— Work order —
Copy verbatim the material from its first line to the line that holds "total: 4868.38 -> 4769.56", including that line.
++++
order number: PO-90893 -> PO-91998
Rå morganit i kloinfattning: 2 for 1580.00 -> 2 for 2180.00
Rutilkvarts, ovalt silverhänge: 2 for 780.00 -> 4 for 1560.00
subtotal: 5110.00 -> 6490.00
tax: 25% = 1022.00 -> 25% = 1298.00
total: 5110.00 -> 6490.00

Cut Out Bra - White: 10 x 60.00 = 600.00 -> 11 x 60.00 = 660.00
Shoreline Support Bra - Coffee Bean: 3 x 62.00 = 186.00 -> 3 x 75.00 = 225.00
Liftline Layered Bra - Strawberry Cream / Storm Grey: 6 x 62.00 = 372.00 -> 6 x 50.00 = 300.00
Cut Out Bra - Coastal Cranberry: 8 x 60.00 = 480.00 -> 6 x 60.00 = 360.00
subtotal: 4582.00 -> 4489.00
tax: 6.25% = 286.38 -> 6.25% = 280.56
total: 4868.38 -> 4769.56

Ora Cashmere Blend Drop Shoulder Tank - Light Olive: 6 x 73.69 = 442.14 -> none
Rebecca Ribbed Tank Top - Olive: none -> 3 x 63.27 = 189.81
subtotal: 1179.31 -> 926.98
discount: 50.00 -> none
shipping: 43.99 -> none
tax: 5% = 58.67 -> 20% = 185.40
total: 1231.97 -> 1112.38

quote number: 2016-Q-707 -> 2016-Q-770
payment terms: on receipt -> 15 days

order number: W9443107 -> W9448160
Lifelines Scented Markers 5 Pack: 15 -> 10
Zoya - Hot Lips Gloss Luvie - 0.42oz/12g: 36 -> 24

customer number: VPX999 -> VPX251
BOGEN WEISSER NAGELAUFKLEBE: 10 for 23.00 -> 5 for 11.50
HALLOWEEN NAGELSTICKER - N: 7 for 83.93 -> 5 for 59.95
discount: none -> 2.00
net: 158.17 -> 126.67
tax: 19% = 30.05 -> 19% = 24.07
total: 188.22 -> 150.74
++++
— Exercise result —
order number: PO-90893 -> PO-91998
Rå morganit i kloinfattning: 2 for 1580.00 -> 2 for 2180.00
Rutilkvarts, ovalt silverhänge: 2 for 780.00 -> 4 for 1560.00
subtotal: 5110.00 -> 6490.00
tax: 25% = 1022.00 -> 25% = 1298.00
total: 5110.00 -> 6490.00

Cut Out Bra - White: 10 x 60.00 = 600.00 -> 11 x 60.00 = 660.00
Shoreline Support Bra - Coffee Bean: 3 x 62.00 = 186.00 -> 3 x 75.00 = 225.00
Liftline Layered Bra - Strawberry Cream / Storm Grey: 6 x 62.00 = 372.00 -> 6 x 50.00 = 300.00
Cut Out Bra - Coastal Cranberry: 8 x 60.00 = 480.00 -> 6 x 60.00 = 360.00
subtotal: 4582.00 -> 4489.00
tax: 6.25% = 286.38 -> 6.25% = 280.56
total: 4868.38 -> 4769.56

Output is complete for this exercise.